Residents of an apartment building in the Bangladeshi capital fled their homes on Saturday after cracks appeared in the aftermath of a storm, two days following a fire that killed more than 100 people in an old city district.
Firefighters, rescue teams and police and rescuers rushed to the 22-storey building in Shantinagar, a district developed in the 1960s and 1970s, after a storm with winds gusting up to 80 kph (50 mph) lashed the area.
The incident raised new questions about building standards after Thursday's fire that raced through the centuries-old Kayettuli district, a warren of narrow streets, multi-storey blocks and tin-roofed dwellings, killing at least 117 people.
With rescue operations after the fire now declared ended, some of the more than 100 injured remained in critical condition in hospitals. Flags flew at half mast, television played sombre music and grieving relatives gathered at gravesites.

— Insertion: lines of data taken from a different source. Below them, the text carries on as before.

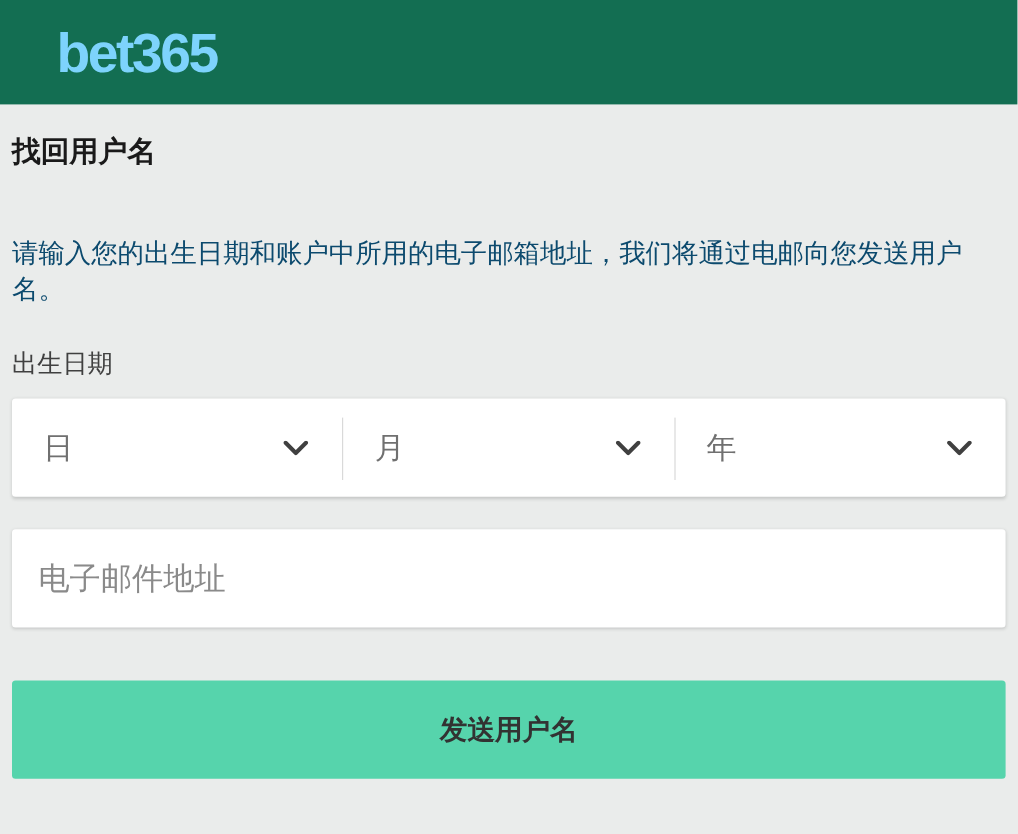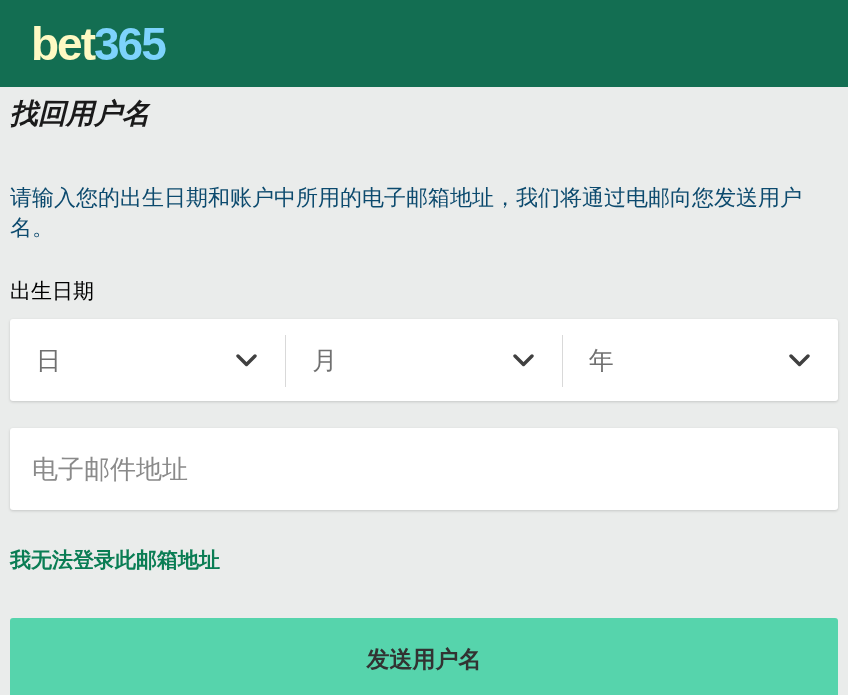"bet" .logo .bet { color: #fef9c3 -> #7dd3fc; margin-left: none -> 16px }
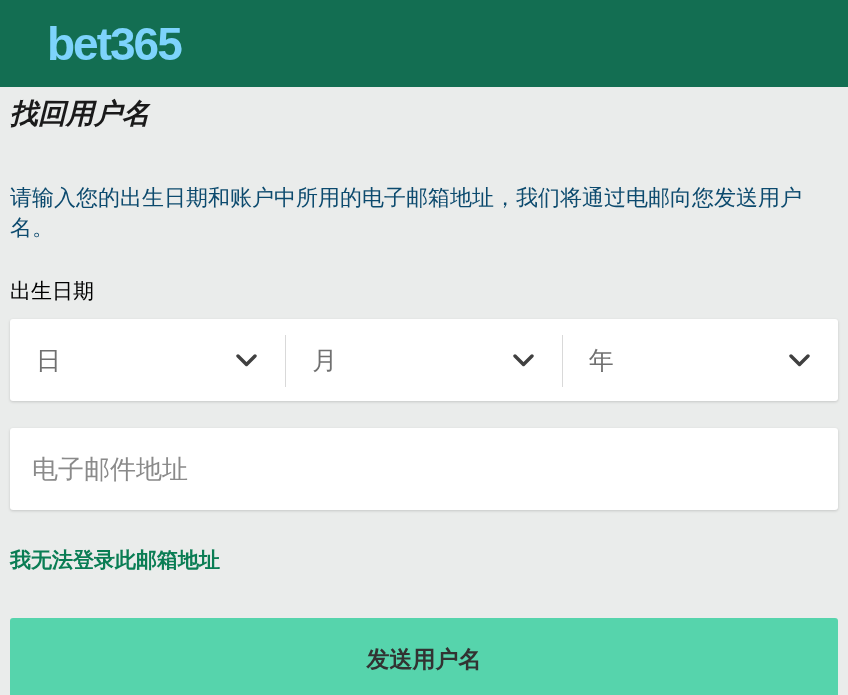"找回用户名" .page-title { font-size: 28px -> 24px; font-style: italic -> none; margin-top: 7px -> 20px }
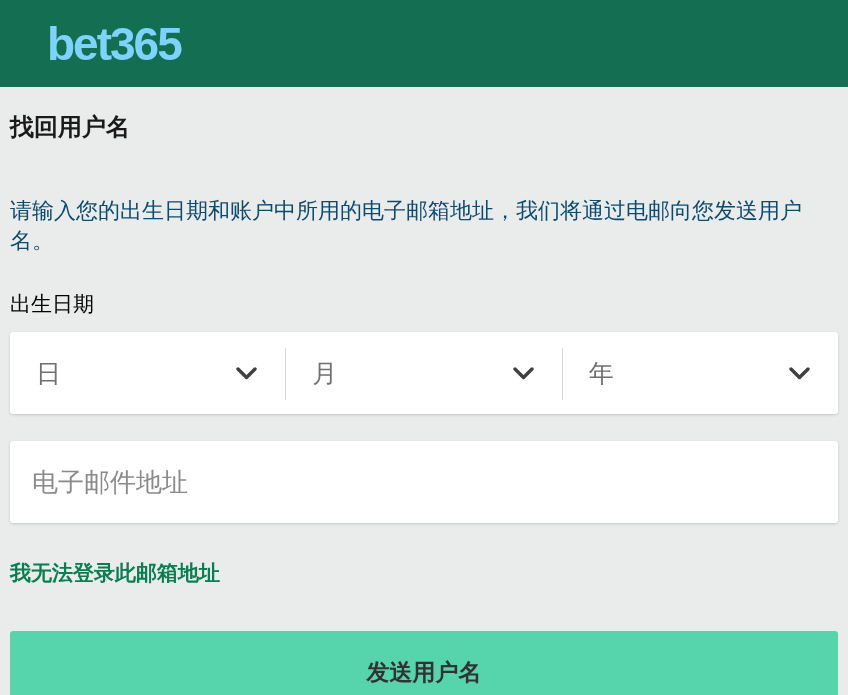"出生日期" .dob-label { color: #000000 -> #404040 }
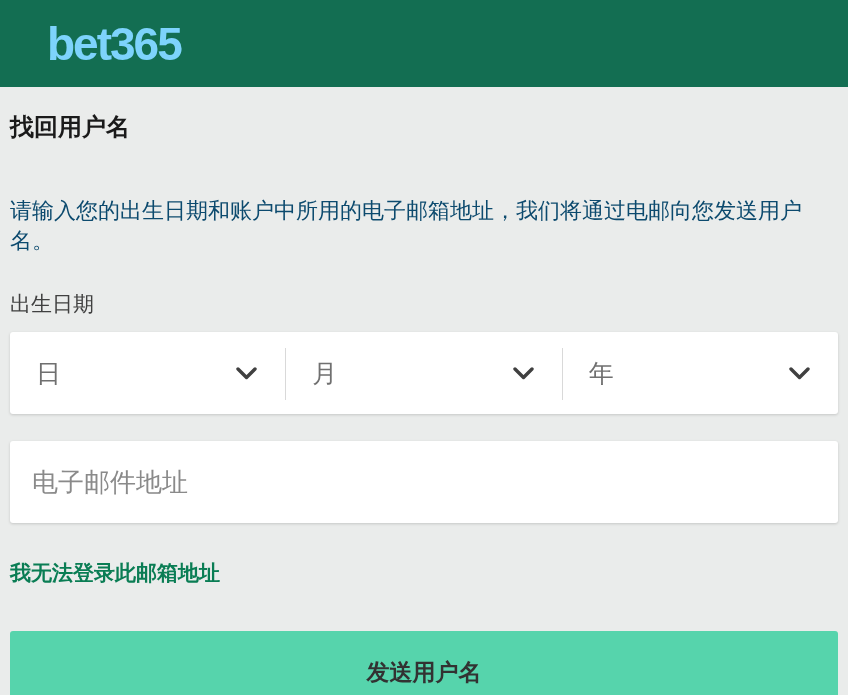"我无法登录此邮箱地址" a.cannot-access-link { html: <a>我无法登录此邮箱地址</a> -> none }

Dhaka is a bustling city of 12 million, but many buildings are poorly constructed because of lack of supervision and circumventing of regulations.
Officials have suggested that narrow roads and a lack of proper fire escapes contributed to the high death toll and some groups have called for an immediate improvement in standards and a crackdown on bribe-taking in the building trade.
"The authorities must ensure adequate standards for each building for the safety of the users," Quamrul Islam Chowdhury, a leader of the Bangladesh envirnment journalists group, said in a statement.
Last Tuesday, 25 people were killed and 50 injured when a building collapsed in the capital's Begunbari area.